Князь вспоминал об этом моменте до самой смерти, но так ничего и не понял своим человеческим умом. Он часто мысленно возвращался к тому дню, и всякий раз его воспоминания казались ему далёкими и чужими, будто были они в жизни другого человека, оставшегося там, в глухом краю Поволжья.
Он ехал домой с графским конюхом и встречный прохладный ветер выдувал из головы всю черноту, накопившуюся за неделю странного отпуска. Когда проезжали через Ковыли, он бросил взгляд через ярко- зелёное ожившее поле, и увидел, как над далёким белеющим графским особняком поднимается чёрный густой дым, унося с собой многие тайны с их недомолвками и всю невидимую грязь поместья, скопившуюся за долгие годы.

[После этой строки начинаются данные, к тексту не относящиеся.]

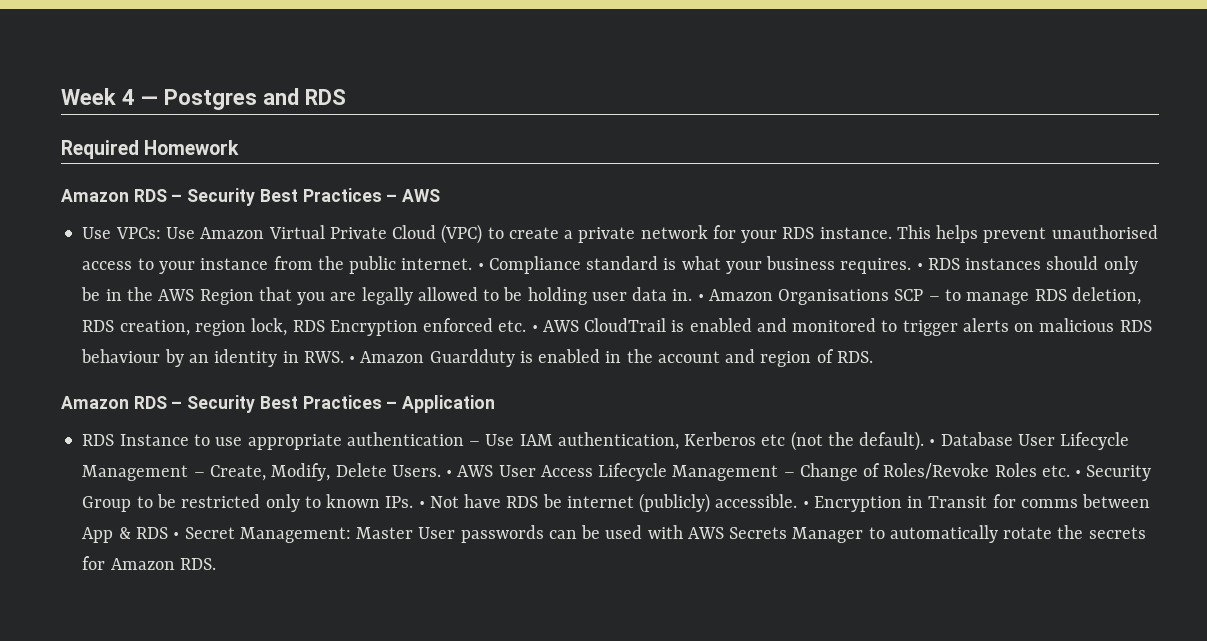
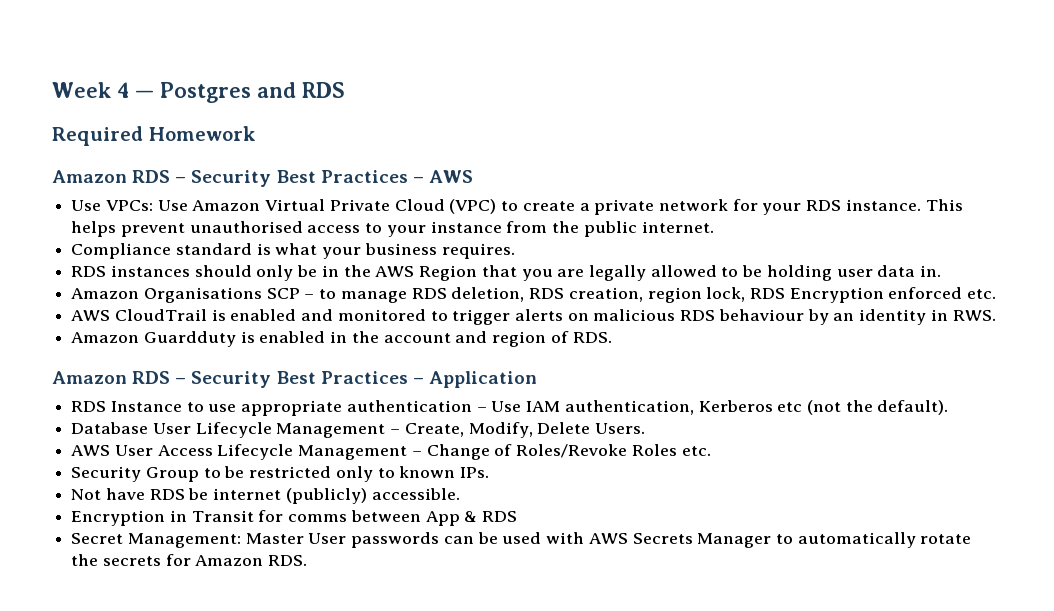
- This helps prevent unauthorised access to your instance from the public internet. • Compliance standard is what your business requires. • RDS instances should only be in the AWS Region that you are legally allowed to be holding user data in. • Amazon Organisations SCP – to manage RDS deletion, RDS creation, region lock, RDS Encryption enforced etc. • AWS CloudTrail is enabled and monitored to trigger alerts on malicious RDS behaviour by an identity in RWS. • Amazon Guardduty is enabled in the account and region of RDS.
+ This helps prevent unauthorised access to your instance from the public internet.
+ Compliance standard is what your business requires.
+ RDS instances should only be in the AWS Region that you are legally allowed to be holding user data in.
+ Amazon Organisations SCP – to manage RDS deletion, RDS creation, region lock, RDS Encryption enforced etc.
+ AWS CloudTrail is enabled and monitored to trigger alerts on malicious RDS behaviour by an identity in RWS.
+ Amazon Guardduty is enabled in the account and region of RDS.
- RDS Instance to use appropriate authentication – Use IAM authentication, Kerberos etc (not the default). • Database User Lifecycle Management – Create, Modify, Delete Users. • AWS User Access Lifecycle Management – Change of Roles/Revoke Roles etc. • Security Group to be restricted only to known IPs. • Not have RDS be internet (publicly) accessible. • Encryption in Transit for comms between App & RDS • Secret Management:
+ RDS Instance to use appropriate authentication – Use IAM authentication, Kerberos etc (not the default).
+ Database User Lifecycle Management – Create, Modify, Delete Users.
+ AWS User Access Lifecycle Management – Change of Roles/Revoke Roles etc.
+ Security Group to be restricted only to known IPs.
+ Not have RDS be internet (publicly) accessible.
+ Encryption in Transit for comms between App & RDS
+ Secret Management:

По полю, со стороны поместья, прыгало рыжее пятно, приближаясь к бричке. Князь, приглядевшись, увидел лису. Та остановилась, нюхая воздух, и, заметив бричку, уставилась на князя. Посмотрела на него не долго и убежала далеко на восток.
Князь вздохнул, закрыл глаза и ему впервые за долгое время приснился сон, и в нём ослепительные балы, волнующая музыка, чарующие женщины.
Москва, 2014 г.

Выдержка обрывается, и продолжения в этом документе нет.